Credit: Corinna Kalich, University of Potsdam

The East African Rift System (EARS) is a newly forming plate tectonic boundary at which the African continent is being separated into several plates. This is not a clean break. The system includes several rift arms and one or more smaller so-called microplates. According to GPS data, the Victoria microplate is moving in a counterclockwise rotation relative to Africa in contrast to the other plates involved.

Previous hypotheses suggested that this rotation is driven by the interaction of a mantle plume - an upward flow of hot rock within the Earth's mantle - with the microplate's thick craton and the rift system. But now, researchers from the German Research Centre for Geosciences GFZ in Potsdam around Anne Glerum have found evidence that suggests that the configuration of weaker and stronger lithospheric regions predominantly controls the rotation of continental microplates and Victoria in particular. Their findings were published in the journal Nature Communications.
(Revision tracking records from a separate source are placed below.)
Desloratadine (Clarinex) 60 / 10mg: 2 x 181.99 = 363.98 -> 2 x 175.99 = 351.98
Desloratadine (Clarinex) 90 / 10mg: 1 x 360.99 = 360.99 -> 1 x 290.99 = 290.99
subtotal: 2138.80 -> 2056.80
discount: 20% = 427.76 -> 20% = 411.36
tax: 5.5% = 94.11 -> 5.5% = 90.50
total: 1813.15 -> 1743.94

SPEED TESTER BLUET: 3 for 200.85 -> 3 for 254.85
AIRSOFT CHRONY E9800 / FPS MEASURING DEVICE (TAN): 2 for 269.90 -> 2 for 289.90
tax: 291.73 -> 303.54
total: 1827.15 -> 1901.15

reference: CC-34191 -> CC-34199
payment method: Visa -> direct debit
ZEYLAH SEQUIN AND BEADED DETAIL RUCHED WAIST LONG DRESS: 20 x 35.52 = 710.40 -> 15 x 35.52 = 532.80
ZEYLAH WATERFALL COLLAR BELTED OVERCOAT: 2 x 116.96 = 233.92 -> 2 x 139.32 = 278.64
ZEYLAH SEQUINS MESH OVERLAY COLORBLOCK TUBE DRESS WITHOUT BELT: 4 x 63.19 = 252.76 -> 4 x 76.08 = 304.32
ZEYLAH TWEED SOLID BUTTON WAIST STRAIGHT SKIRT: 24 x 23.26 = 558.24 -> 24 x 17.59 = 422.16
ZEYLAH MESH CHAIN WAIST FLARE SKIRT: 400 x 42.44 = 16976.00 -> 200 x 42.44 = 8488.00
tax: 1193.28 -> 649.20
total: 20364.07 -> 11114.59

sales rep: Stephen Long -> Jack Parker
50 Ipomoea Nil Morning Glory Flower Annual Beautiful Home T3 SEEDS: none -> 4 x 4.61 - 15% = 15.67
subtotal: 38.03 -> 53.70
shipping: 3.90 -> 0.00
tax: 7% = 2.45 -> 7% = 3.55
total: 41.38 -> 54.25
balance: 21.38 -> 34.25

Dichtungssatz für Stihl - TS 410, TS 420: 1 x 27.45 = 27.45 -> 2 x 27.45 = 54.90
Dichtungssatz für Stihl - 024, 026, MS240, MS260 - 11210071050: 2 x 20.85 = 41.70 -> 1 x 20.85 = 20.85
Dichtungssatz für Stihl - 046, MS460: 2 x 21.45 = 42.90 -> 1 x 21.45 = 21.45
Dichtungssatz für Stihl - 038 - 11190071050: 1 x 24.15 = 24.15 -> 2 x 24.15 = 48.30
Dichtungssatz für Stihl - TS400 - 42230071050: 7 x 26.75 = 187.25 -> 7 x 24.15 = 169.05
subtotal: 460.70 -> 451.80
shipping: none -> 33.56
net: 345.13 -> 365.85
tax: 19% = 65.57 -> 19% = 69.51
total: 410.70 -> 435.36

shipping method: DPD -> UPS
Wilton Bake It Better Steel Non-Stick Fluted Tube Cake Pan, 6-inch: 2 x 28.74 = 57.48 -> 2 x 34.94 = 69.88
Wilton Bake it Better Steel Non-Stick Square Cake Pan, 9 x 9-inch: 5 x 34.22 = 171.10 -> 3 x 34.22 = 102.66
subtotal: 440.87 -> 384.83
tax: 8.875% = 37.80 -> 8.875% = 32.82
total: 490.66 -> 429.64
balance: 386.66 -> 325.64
In the paper, the researchers argue that a particular configuration of mechanically weaker mobile belts and stronger lithospheric regions in the EARS leads to curved, overlapping rift branches that under extensional motion of the major tectonic plates induces a rotation. They used 3D numerical models on the scale of the whole EARS to compute the lithosphere and upper mantle dynamics of the last 10 million years.

"Such large models run on high performance computing clusters", says Anne Glerum, main author of the study. "We tested the predictive strength of our models by comparing their predictions of velocity with GPS-derived data, and our stress predictions with the World Stress Map, a global compilation of information on the present-day crustal stress field maintained since 2009. This showed that the best fit was obtained with a model that incorporates the first order strength distributions of the EARS' lithosphere like the one we prepared."

There are many more continental microplates and fragments on Earth that are thought to rotate or have rotated. The lithosphere-driven mechanism of microplate rotation suggested in the new paper helps interpret these observed rotations and reconstruct plate tectonic motions throughout the history of the Earth.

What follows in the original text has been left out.